[Web interface edit records]
------------

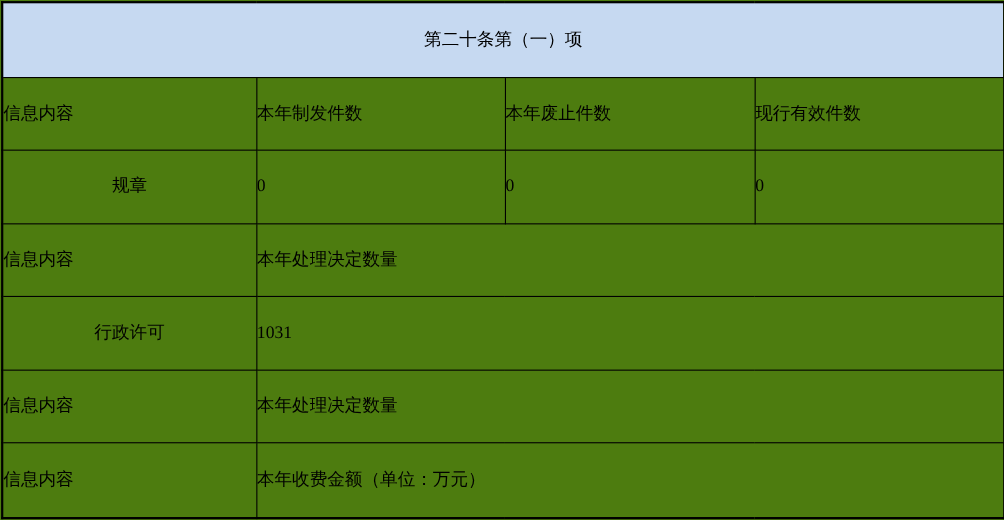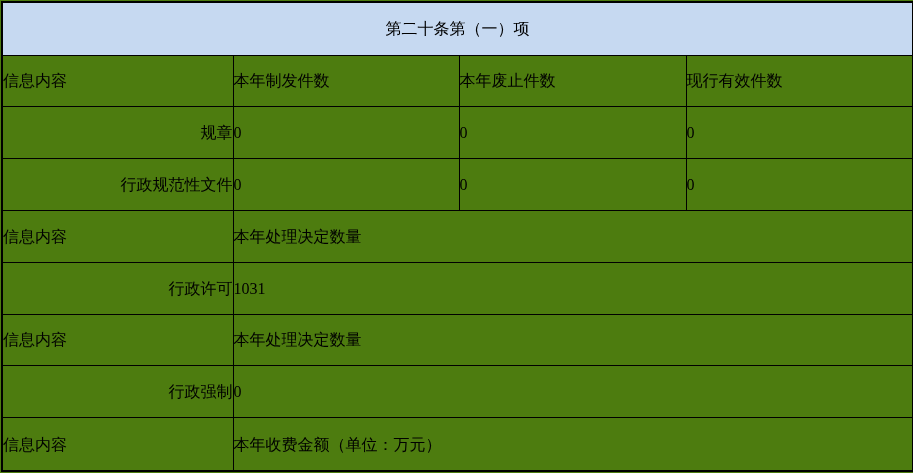--- a/index.html
+++ b/index.html
@@ -39,21 +39,21 @@
     background: #c6d9f1;
     text-align: center;
     border-top: 2px solid #000000;
     border-bottom: 2px solid #000000;
     font-size: 17px;
   }
   td.col-header {
     text-align: left;
   }
   td.row-label {
-    text-align: right;
+    text-align: center;
     padding-left: 6px;
   }
   td.val {
     text-align: left;
   }
   .ind-xs { padding-left: 5px; }
   .ind-sm { padding-left: 7px; }
   .ind-md { padding-left: 22px; }
   .ind-lg { padding-left: 41px; }
 </style>
@@ -78,44 +78,34 @@
         <td class="col-header">本年制发件数</td>
         <td class="col-header">本年废止件数</td>
         <td class="col-header">现行有效件数</td>
       </tr>
       <tr>
         <td class="row-label">规章</td>
         <td class="val ind-lg">0</td>
         <td class="val ind-lg">0</td>
         <td class="val ind-sm">0</td>
       </tr>
-      <tr>
-        <td class="row-label">行政规范性文件</td>
-        <td class="val ind-lg">0</td>
-        <td class="val ind-lg">0</td>
-        <td class="val ind-sm">0</td>
-      </tr>
 
       <tr>
         <td class="col-header">信息内容</td>
         <td class="col-header" colspan="3">本年处理决定数量</td>
       </tr>
       <tr>
         <td class="row-label">行政许可</td>
         <td class="val ind-sm" colspan="3">1031</td>
       </tr>
 
       <tr>
         <td class="col-header">信息内容</td>
         <td class="col-header" colspan="3">本年处理决定数量</td>
       </tr>
-      <tr>
-        <td class="row-label">行政强制</td>
-        <td class="val ind-md" colspan="3">0</td>
-      </tr>
 
       <tr>
         <td class="col-header">信息内容</td>
         <td class="col-header" colspan="3">本年收费金额（单位：万元）</td>
       </tr>
     </tbody>
   </table>
 </div>
 
 </body></html>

------------

• Task prompt
Each line above that includes "solid" counts once; state the total and nothing more.

• Result of the task
2